Over the course of the past decade, there have been a large number of researches on localization for WSNs [28]. They share the same main idea that nodes with unknown coordinates are utilized by one or more GPS-equipped nodes with known coordinates in order to estimate their positions. Most of these works consider the static beacon. While GPS provides highly accurate location information, it may not be feasible for most randomly deployed WSNs. Firstly, GPS available for WSNs are very costly, exceeding the cost of a sensor node. Moreover, GPS operation has a high energy consumption profile, which may impose additional constraints on the lifetime of WSNs. Furthermore, WSNs are usually static and localization algorithms may be required to run only during initialization of the network. Consequently, GPS operation may not be cost-effective for many WSNs realizations.

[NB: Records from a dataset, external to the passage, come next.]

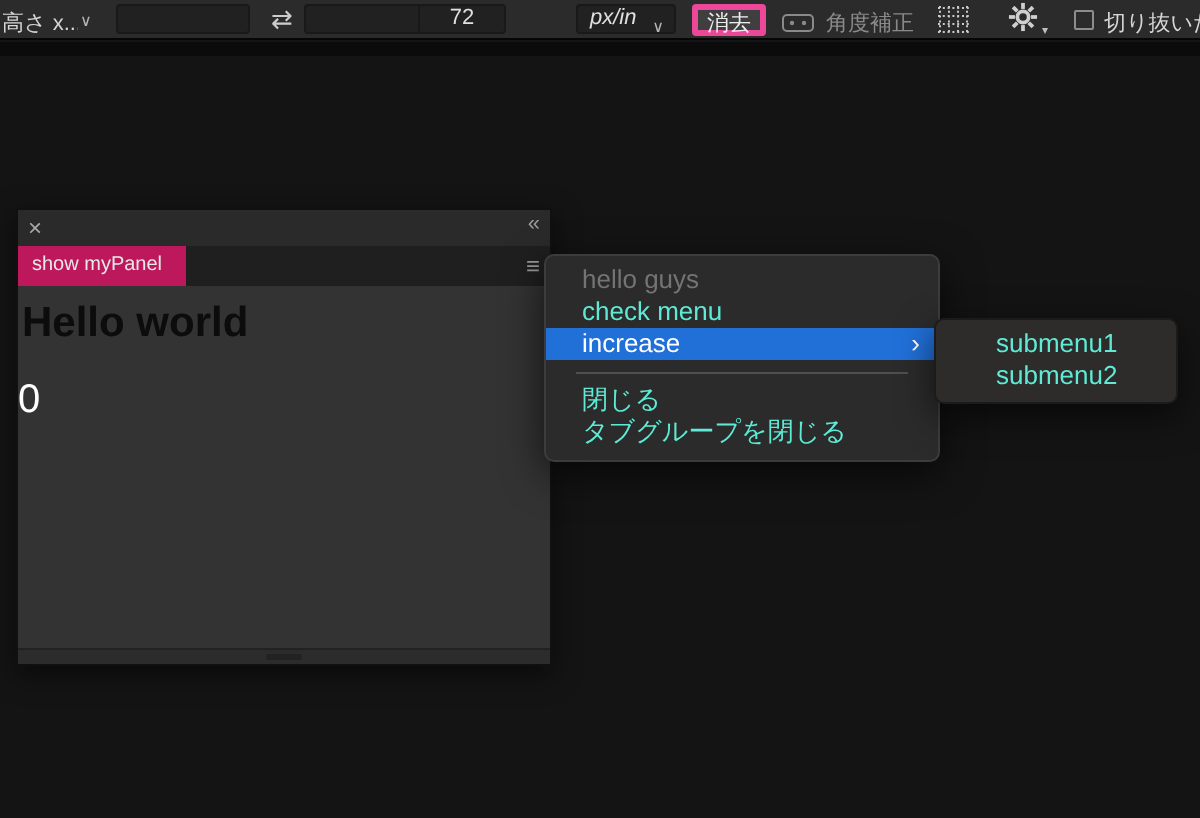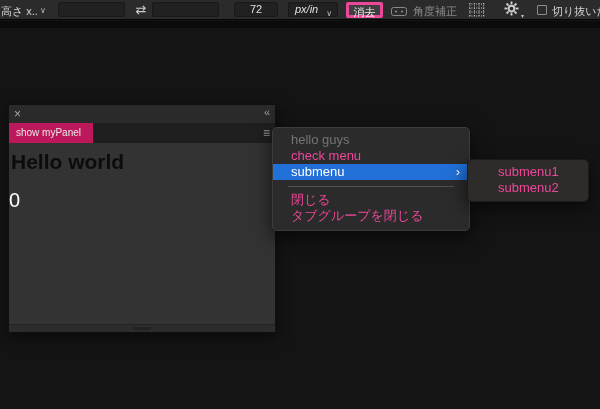"72" div.tb-field { left: 234px -> 209px }
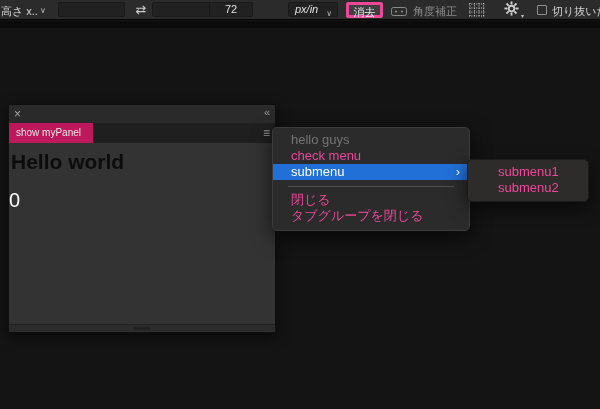"check menu" .menu-item { color: #ec4899 -> #5eead4 }
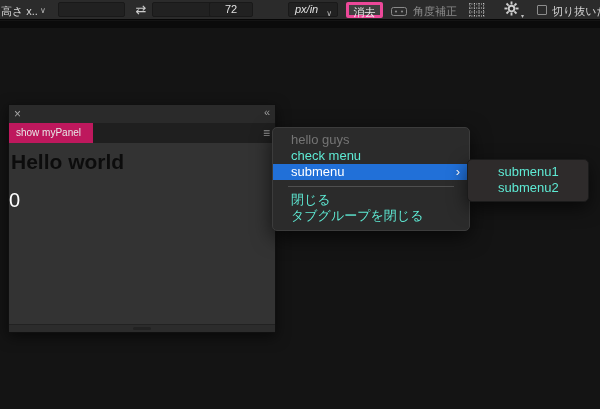"submenu" span { text: submenu -> increase }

Therefore, to obtain location information, we need a technique which incurs lesser cost and provides more accurate location. A promising method to localize randomly deployed WSNs is to use one mobile beacon [916]. The localization approach using mobile beacon utilizes a beacon node equipped with GPS to traverse the region of interest (ROI). This beacon node broadcasts periodically the packets including its position, and unknown nodes estimate their positions using the received packets. The problem of localization by mobile beacon in WSNs has attracted extensive interest in the literatures [1724]. Sichitiu and Ramadurai [12] propose a range-based localization method in which the sensor nodes estimate their positions by applying an RSSI technique. Xia and Chen [19] propose a TDOA-based localization scheme with mobile anchors in which the sensor nodes perform trilateration to estimate their positions. Galstyan et al. [11] propose a range-free mobile anchor-based localization scheme based on radio connectivity constraints to reduce the uncertainty of the estimated sensor location. Dong and Severance [23] develop an iterative localization approach based on the mobile anchor scheme in which the localization accuracy is progressively improved each time a new beacon message is obtained from an anchor node. Kim and Lee [24] propose a novel range-based localization scheme which involves a movement strategy with a low computational complexity of mobile beacon, called mobile beacon-assisted localization (MBAL). MBAL also applies RSSI for ranging to get the distance between nodes or between each node and the mobile beacon to assist localization of all nodes.

However, all approaches of mobile-assisted localization face the same problem, which is the optimum beacon path selection problem. Notice that the problem is quite difficult since the position of unknown nodes is not known. For example, some approaches [12] do not propose any specific movement strategy for the path of mobile beacon, and some approaches [25] just suggest that the beacon moves in the straight lines and then a loop. The random way point and Monte Carlo localization mobile model are utilized in most of localization algorithms based on a mobile beacon [26]. However, for those mobile models, the uniform deployment of virtual beacon in the sensor field is hard to realize, which results in emergence of localization blind area and then reduces localization accuracy. Although much effort is being spent on improving these weaknesses, the effective method has yet to be developed.

Therefore, a path planning algorithm based on grid scan which is to traverse entirely in sensor field is proposed in this paper. In order to make the beacon nodes closer to the unknown node have greater weight and to improve the localization accuracy, the weighting function is constructed based on the distance between the nodes. Furthermore, an iterative multilateration algorithm is also proposed to avoid decrease in the localization accuracy when the unknown node position is estimated. At the same time, the start conditions of localization algorithm are also proposed to improve localization accuracy. To evaluate the path planning algorithm based grid scan, the results of static beacon randomly deployed and RWP mobile path in sensor field are also provided in this paper.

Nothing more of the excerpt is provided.